Nat Methods. 2023 Apr;20(4):512-522. doi: 10.1038/s41592-023-01769-3. Epub 2023 Feb 23.
In response to the emergence of SARS-CoV-2 variants of concern, the global scientific community, through unprecedented effort, has sequenced and shared over 11 million genomes through GISAID, as of May 2022. This extraordinarily high sampling rate provides a unique opportunity to track the evolution of the virus in near real-time. Here, we present outbreak.info , a platform that currently tracks over 40 million combinations of Pango lineages and individual mutations, across over 7,000 locations, to provide insights for researchers, public health officials and the general public. We describe the interpretable visualizations available in our web application, the pipelines that enable the scalable ingestion of heterogeneous sources of SARS-CoV-2 variant data and the server infrastructure that enables widespread data dissemination via a high-performance API that can be accessed using an R package. We show how outbreak.info can be used for genomic surveillance and as a hypothesis-generation tool to understand the ongoing pandemic at varying geographic and temporal scales.

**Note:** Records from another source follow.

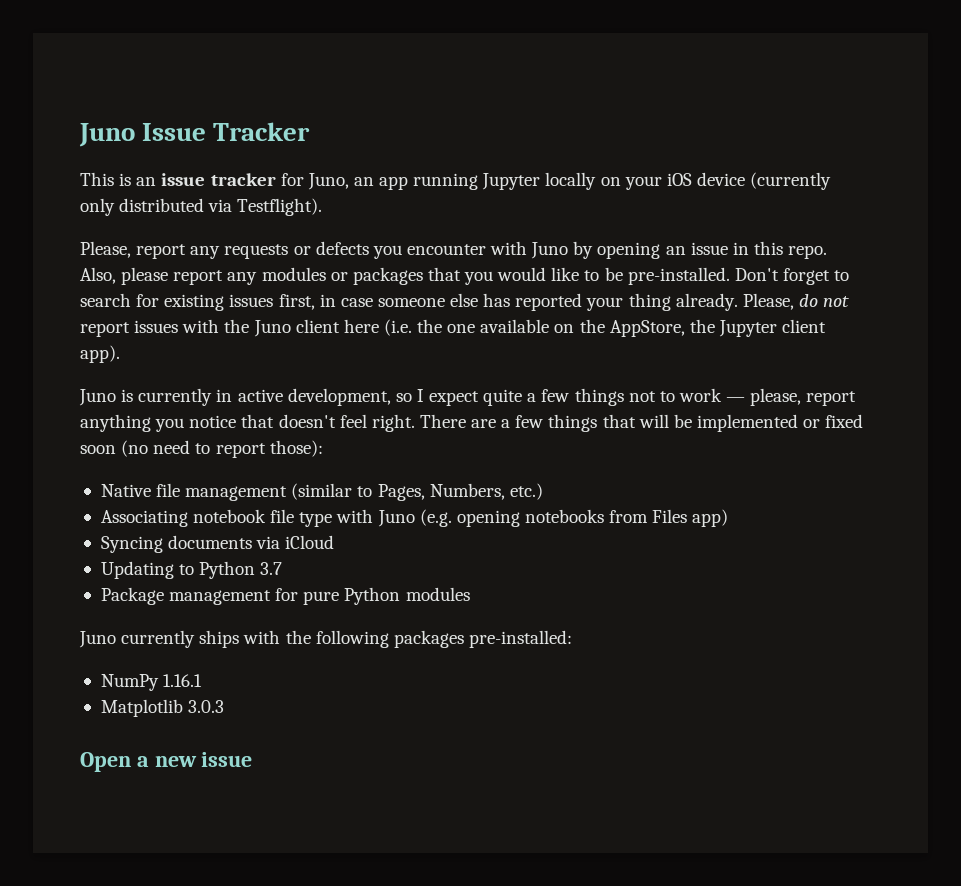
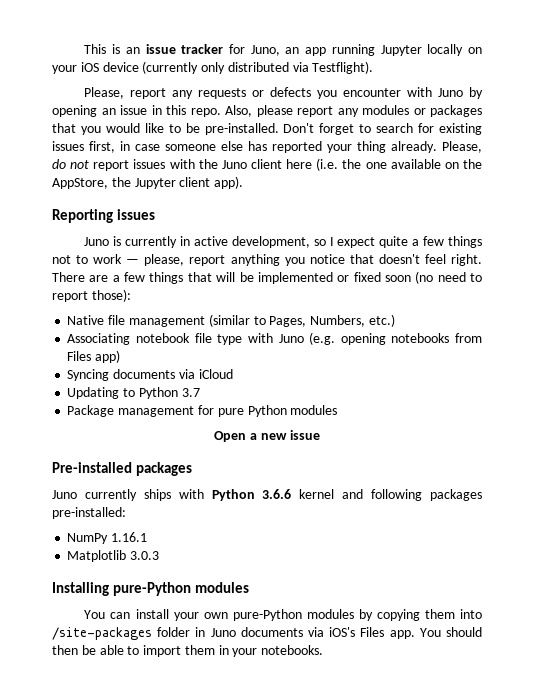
[79,122,311,147] Juno Issue Tracker // -> (84, 49) none
(120, 354) none -> [52,209,156,223] // Reporting issues
(470, 594) none -> [214,430,320,442] [52,462,193,476] // Open a new issue // Pre-installed packages
[285,630,311,644] the -> [211,489,364,501] Python 3.6.6 kernel and
[80,752,253,772] Open a new issue -> [52,582,250,596] [84,609,482,621] [52,627,482,640] [52,645,324,657] Installing pure-Python modules // You can install your own pure-Python modules by copying them into /site-packages folder in Juno documents via iOS's Files app. You should then be able to import them in your notebooks.

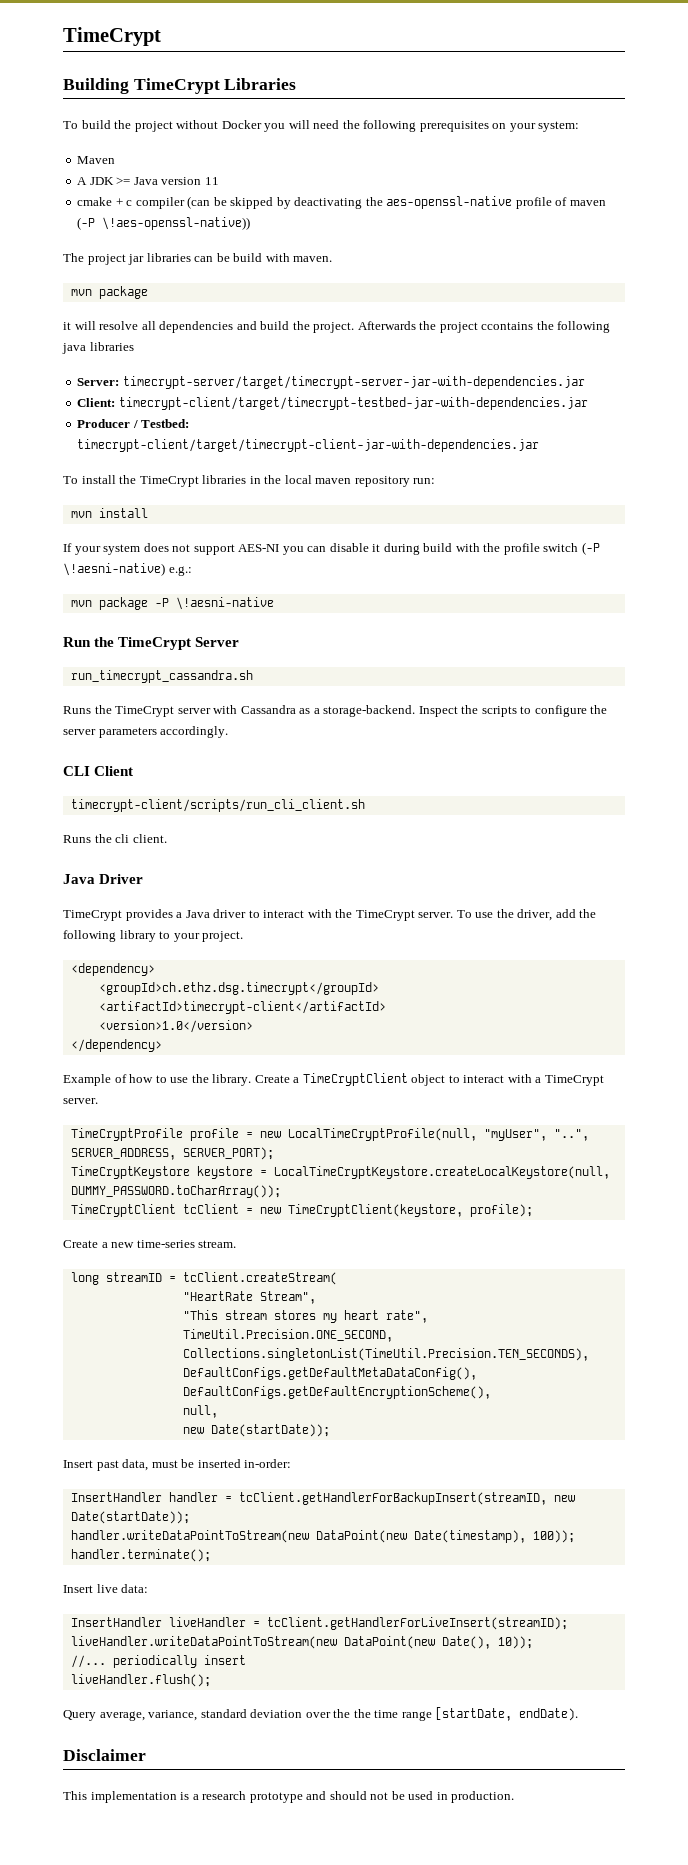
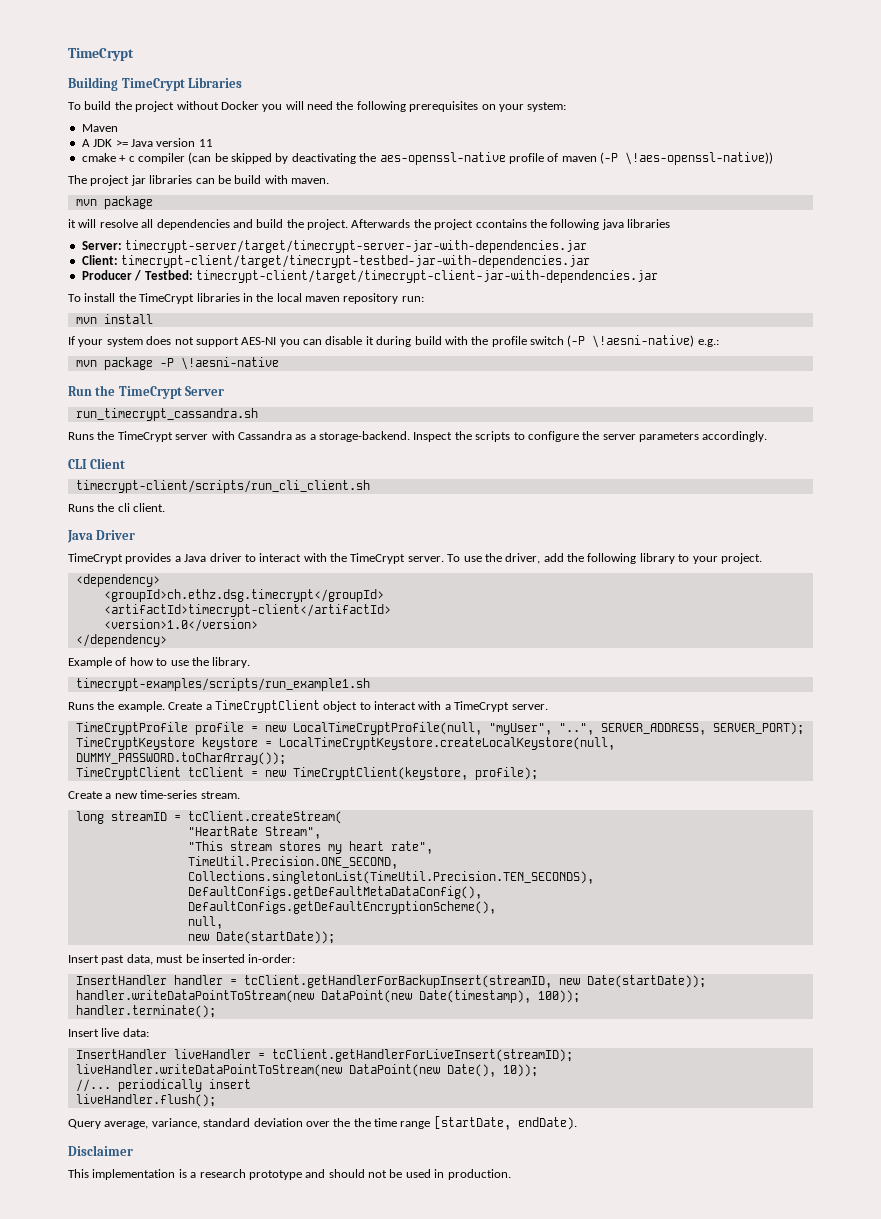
(252, 1080) none -> [75,678,370,691] [68,701,165,712] // timecrypt-examples/scripts/run_example1.sh // Runs the example.

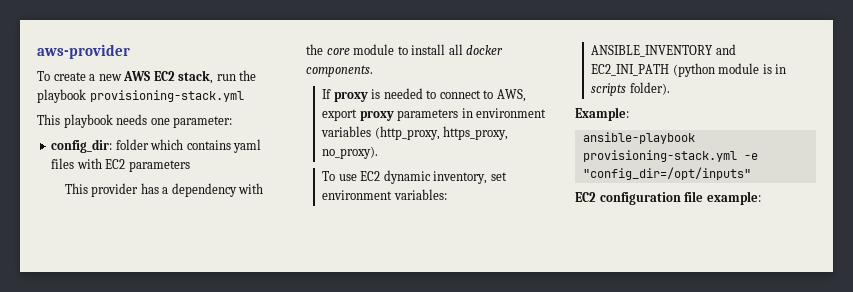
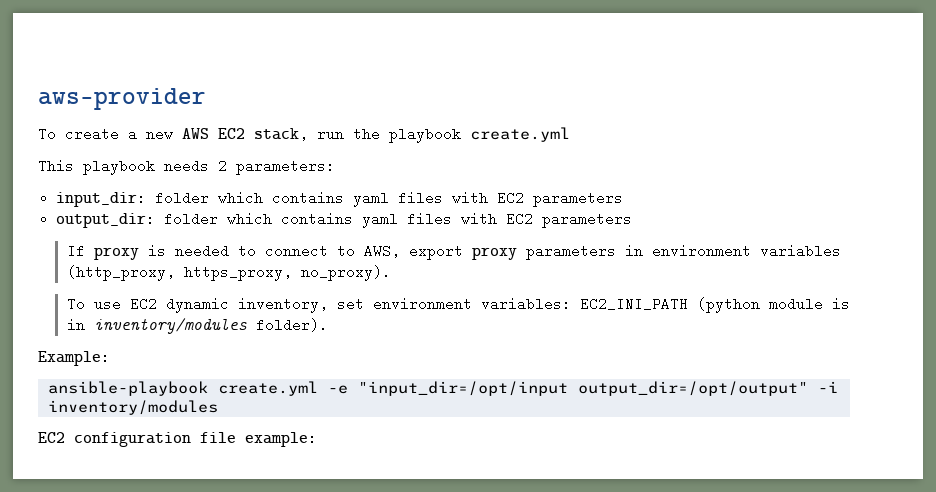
[89,90,244,102] provisioning-stack.yml -> [470,127,570,142] create.yml
[150,116,233,128] [51,139,262,153] [51,158,190,172] [64,183,264,197] [306,44,504,55] [306,65,373,77] one parameter: // config_dir: folder which contains yaml files with EC2 parameters // This provider has a dependency with the core module to install all docker components. -> [218,159,335,175] [56,191,624,207] [56,212,633,228] 2 parameters: // input_dir: folder which contains yaml files with EC2 parameters // output_dir: folder which contains yaml files with EC2 parameters
[591,44,736,57] ANSIBLE_INVENTORY and -> (571, 304) none
[591,83,627,96] scripts -> [93,318,247,334] inventory/modules
[582,150,758,162] [582,167,751,180] provisioning-stack.yml -e "config_dir=/opt/inputs" -> [217,381,838,396] [47,400,218,415] create.yml -e "input_dir=/opt/input output_dir=/opt/output" -i inventory/modules

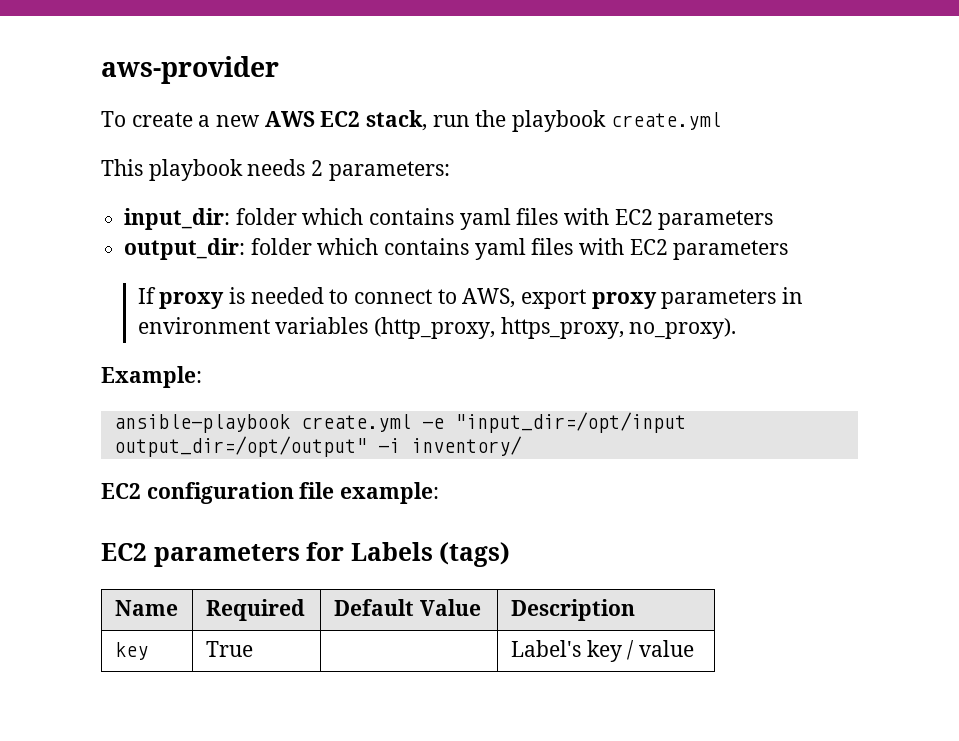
[66,297,850,313] [66,318,328,334] // To use EC2 dynamic inventory, set environment variables: EC2_INI_PATH (python module is in inventory/modules folder). -> (737, 328) none
[47,400,218,415] inventory/modules -> [410,436,522,456] inventory/
(317, 439) none -> [101,542,511,567] [114,600,178,616] [205,599,305,621] [333,599,481,616] [510,599,635,621] [114,642,148,660] [205,641,253,657] [510,640,694,662] // EC2 parameters for Labels (tags) // Name | Required | Default Value | Description // key | True | | Label's key / value

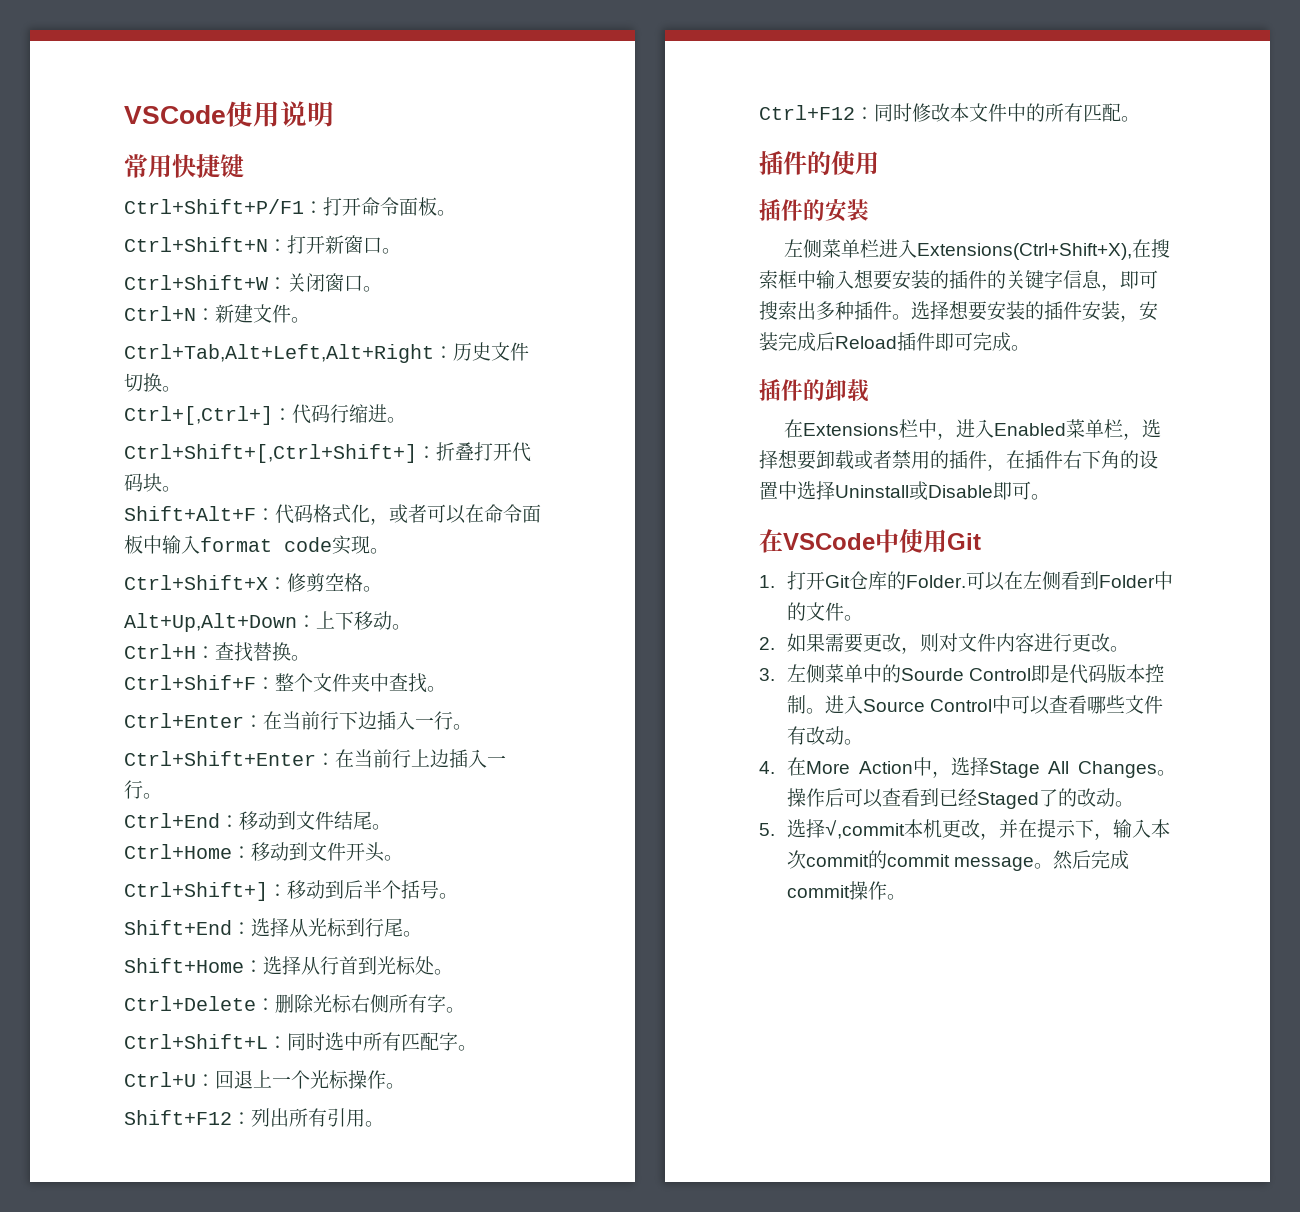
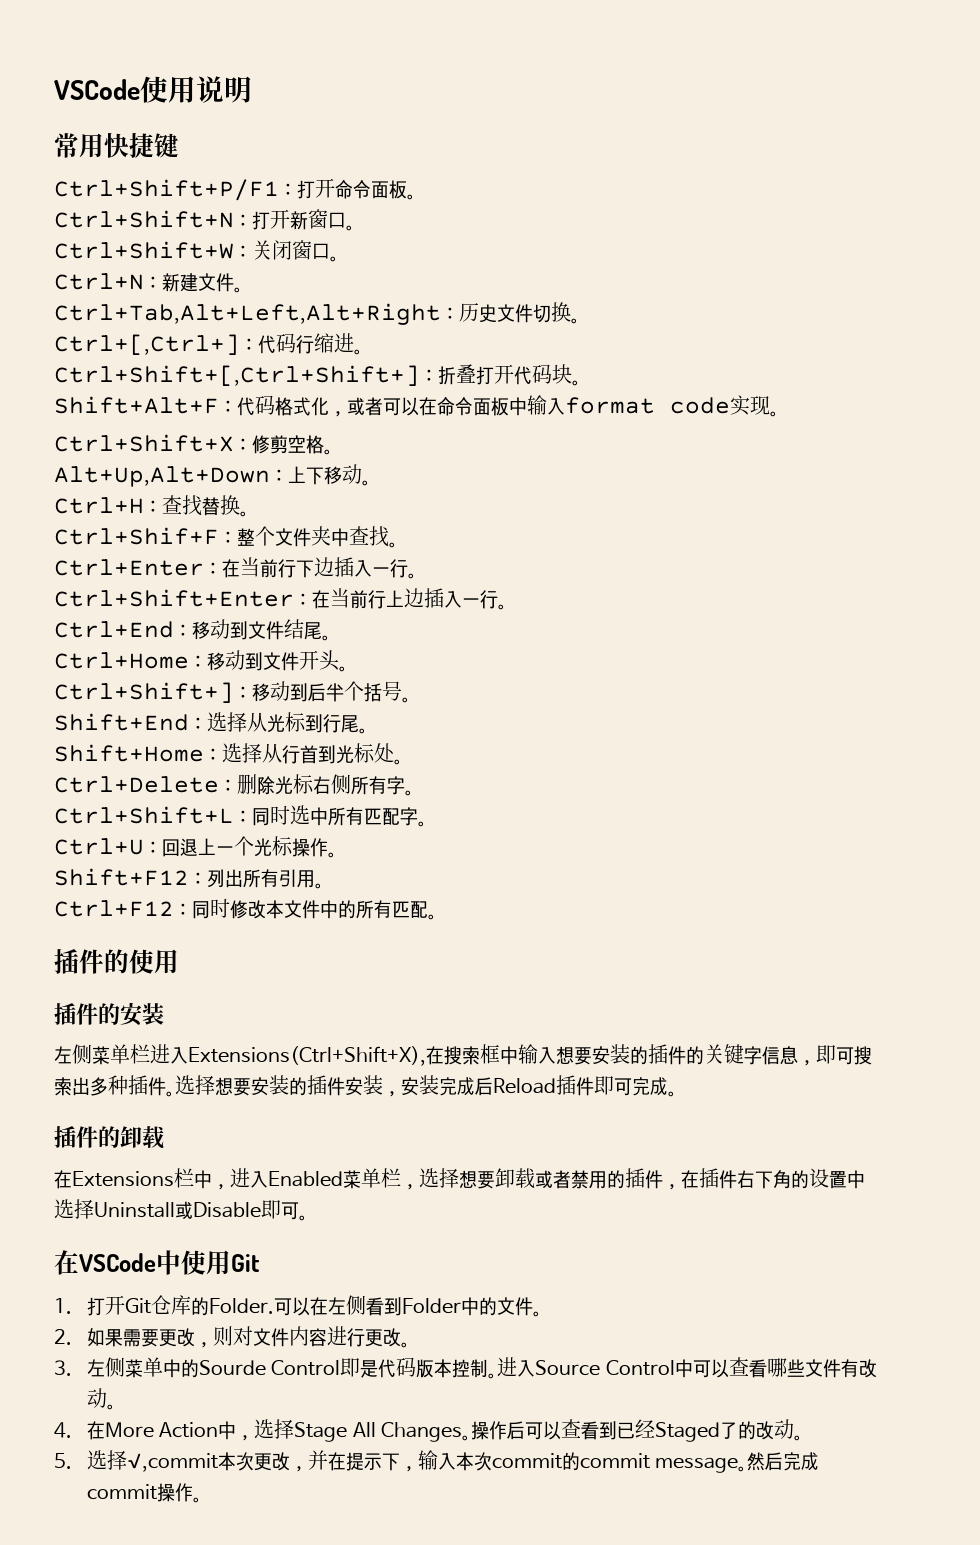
[923,819,943,838] 机 -> [236,1452,255,1471] 次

针对 SARS-CoV-2 变异株的出现,全球科学界通过前所未有的努力,截至 2022 年 5 月,通过 GISAID 对超过 1100 万份基因组进行了测序和共享。如此高的采样率为实时跟踪病毒的进化提供了独特的机会。在这里,我们介绍 outbreak.info,这是一个平台,目前在 7000 多个地点跟踪超过 4000 万个 Pango 谱系和个体突变的组合,为研究人员、公共卫生官员和公众提供了深入了解病毒的机会。我们描述了我们的网络应用程序中可用的可解释可视化效果、可实现 SARS-CoV-2 变异数据异质源可扩展摄取的管道,以及通过高性能 API 实现广泛数据分发的服务器基础设施,该 API 可使用 R 包访问。我们展示了 outbreak.info 如何用于基因组监测以及作为生成假设的工具,以在不同的地理和时间尺度上了解正在进行的大流行。